The pipeline mirrors the layered architecture described in the README. Layer 1 (Core) provides the `ExecutionTrace` and `StepTrace` data models used as input; Layer 2 (Statistics) supplies the `wilson_interval` and hypothesis primitives; Layer 3 (Verdicts) consumes them; Layer 4 (Analysis) feeds coverage and metamorphic checks from existing traces; Layer 5 (Integration) exposes them via the CLI; and Layer 6 (Efficiency) orchestrates the short-circuit. Source: [README.md:1-200]().

## Statistical Engine

The statistical engine is the rigorous core that the efficiency layer leans on. It exposes three families of primitives:

- **Confidence Intervals** — `wilson_interval` is invoked from both the CLI report generator and the test-report path.

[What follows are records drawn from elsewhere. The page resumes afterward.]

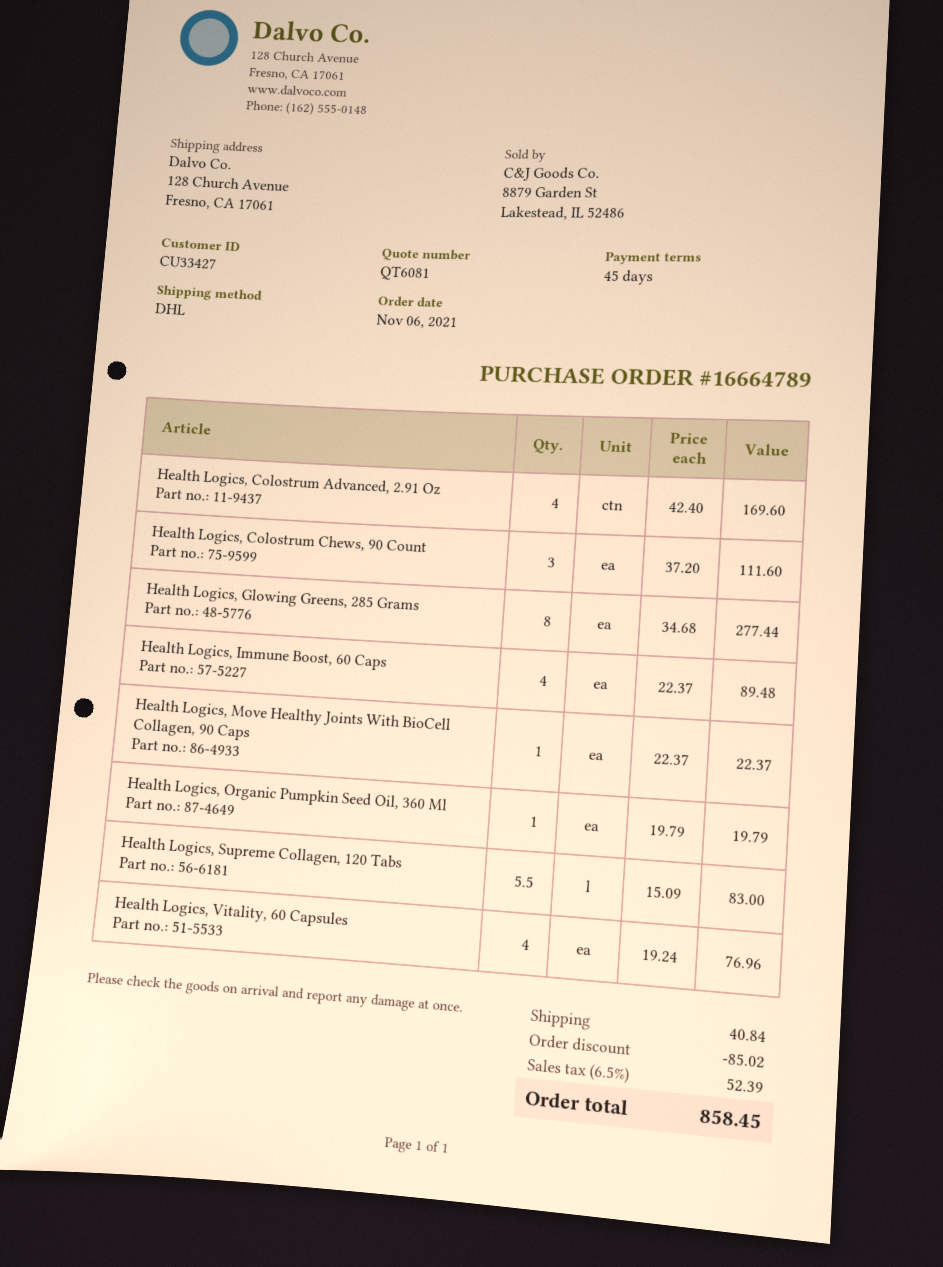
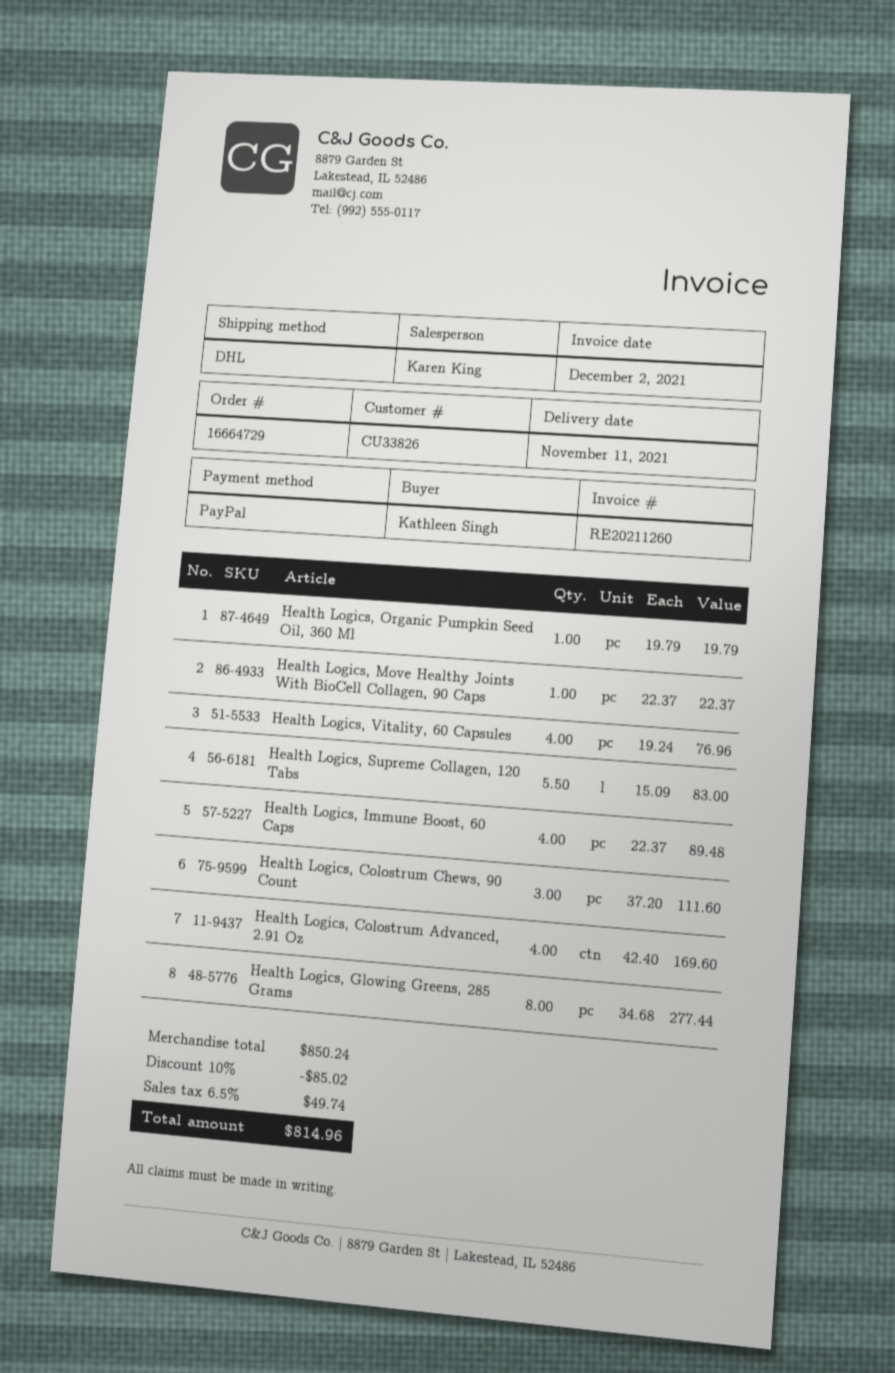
order number: 16664789 -> 16664729
customer number: CU33427 -> CU33826
shipping: 40.84 -> none
tax: 6.5% = 52.39 -> 6.5% = 49.74
total: 858.45 -> 814.96

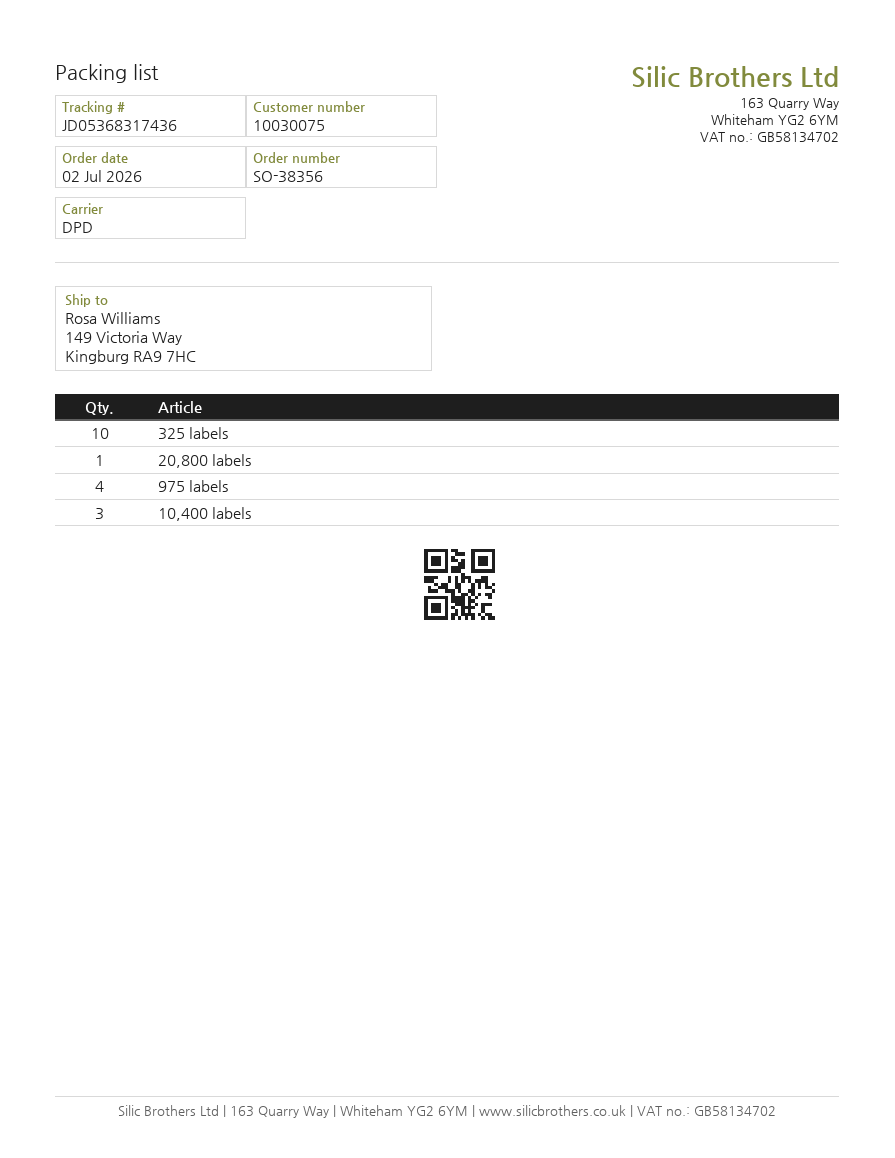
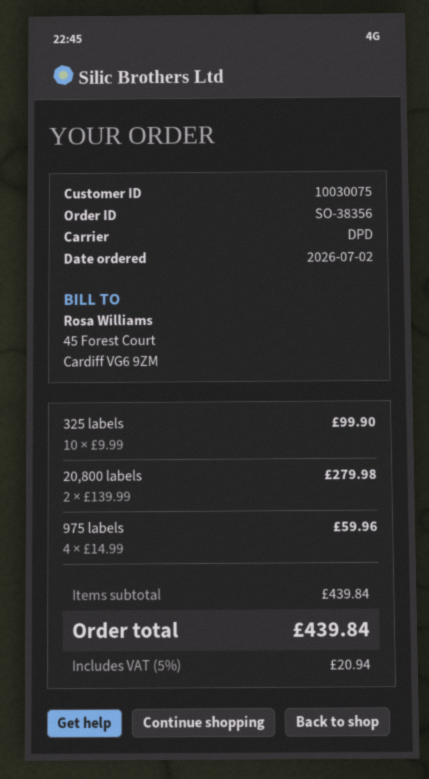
20,800 labels: 1 -> 2
10,400 labels: 3 -> none

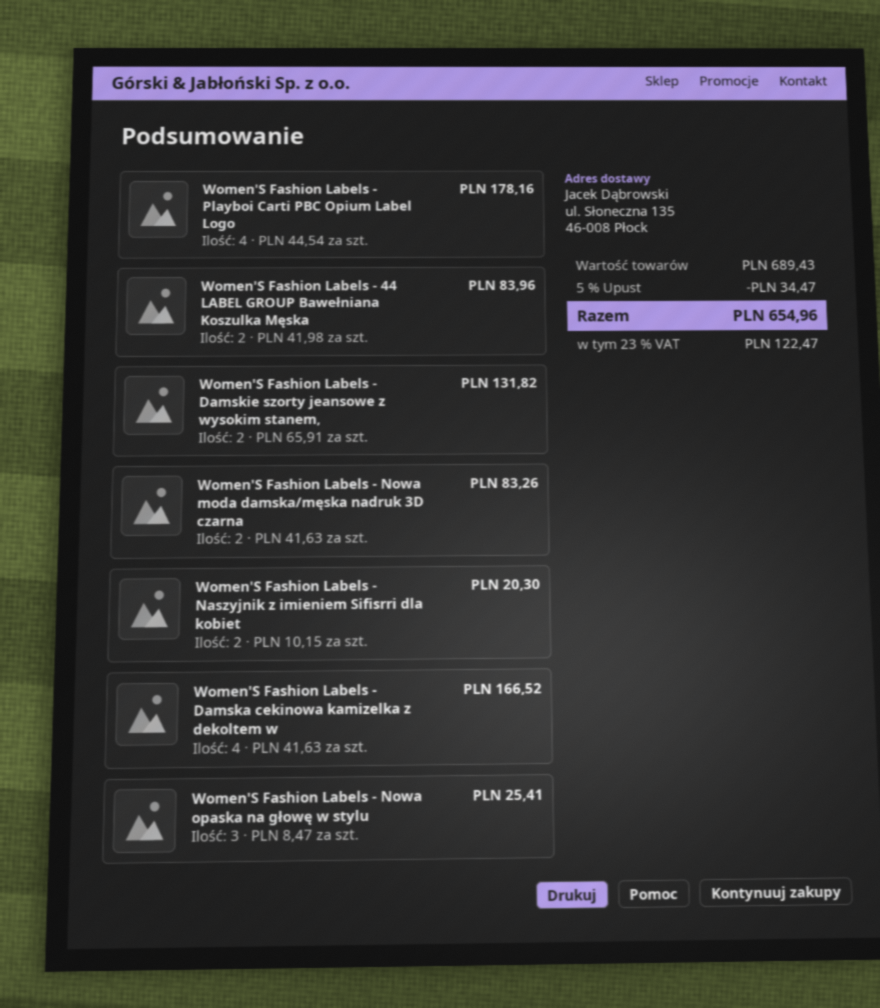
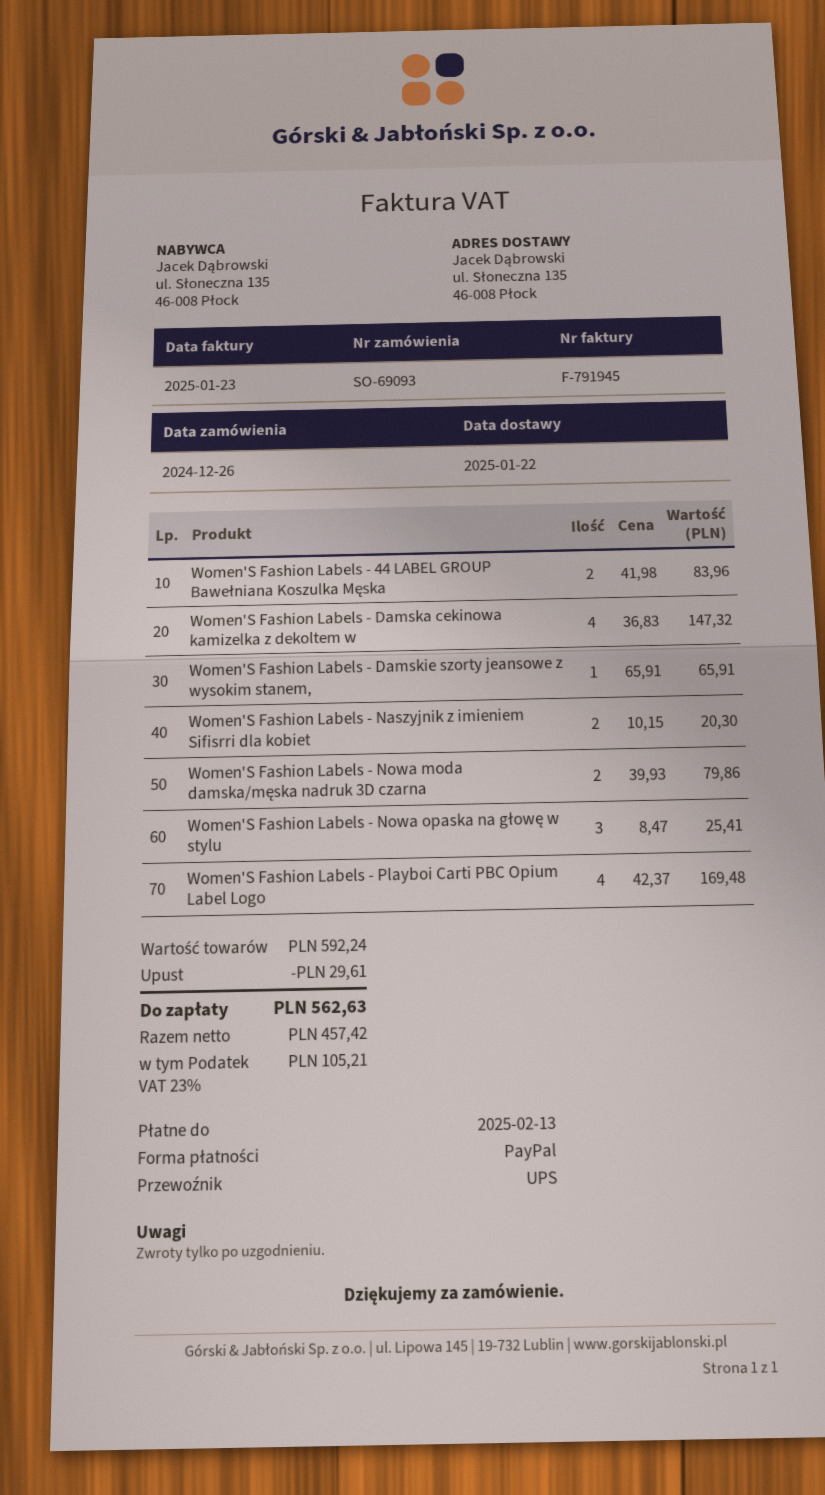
Women'S Fashion Labels - Playboi Carti PBC Opium Label Logo: 4 x 44.54 = 178.16 -> 4 x 42.37 = 169.48
Women'S Fashion Labels - Damskie szorty jeansowe z wysokim stanem,: 2 x 65.91 = 131.82 -> 1 x 65.91 = 65.91
Women'S Fashion Labels - Nowa moda damska/męska nadruk 3D czarna: 2 x 41.63 = 83.26 -> 2 x 39.93 = 79.86
Women'S Fashion Labels - Damska cekinowa kamizelka z dekoltem w: 4 x 41.63 = 166.52 -> 4 x 36.83 = 147.32
subtotal: 689.43 -> 592.24
discount: 34.47 -> 29.61
tax: 23% = 122.47 -> 23% = 105.21
total: 654.96 -> 562.63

Source: [src/agentassay/cli/cmd_report.py:1-90](), [src/agentassay/cli/cmd_test_report.py:1-60]().
- **Hypothesis Tests** — The legacy module enumerates `FISHER`, `CHI2`, `BARNARD` for binary regression detection and `MANN_WHITNEY`, `KS`, `WELCH_T` for continuous score comparison, returning a frozen `HypothesisResult` dataclass. Source: [src/agentassay/statistics/hypothesis_legacy.py:1-90]().
- **Effect Size** — `cohens_h` is re-exported from `agentassay.statistics.effect_size` and consumed by the hypothesis module. Source: [src/agentassay/statistics/hypothesis_legacy.py:1-60](), [src/agentassay/statistics/effect_size.py:1-40]().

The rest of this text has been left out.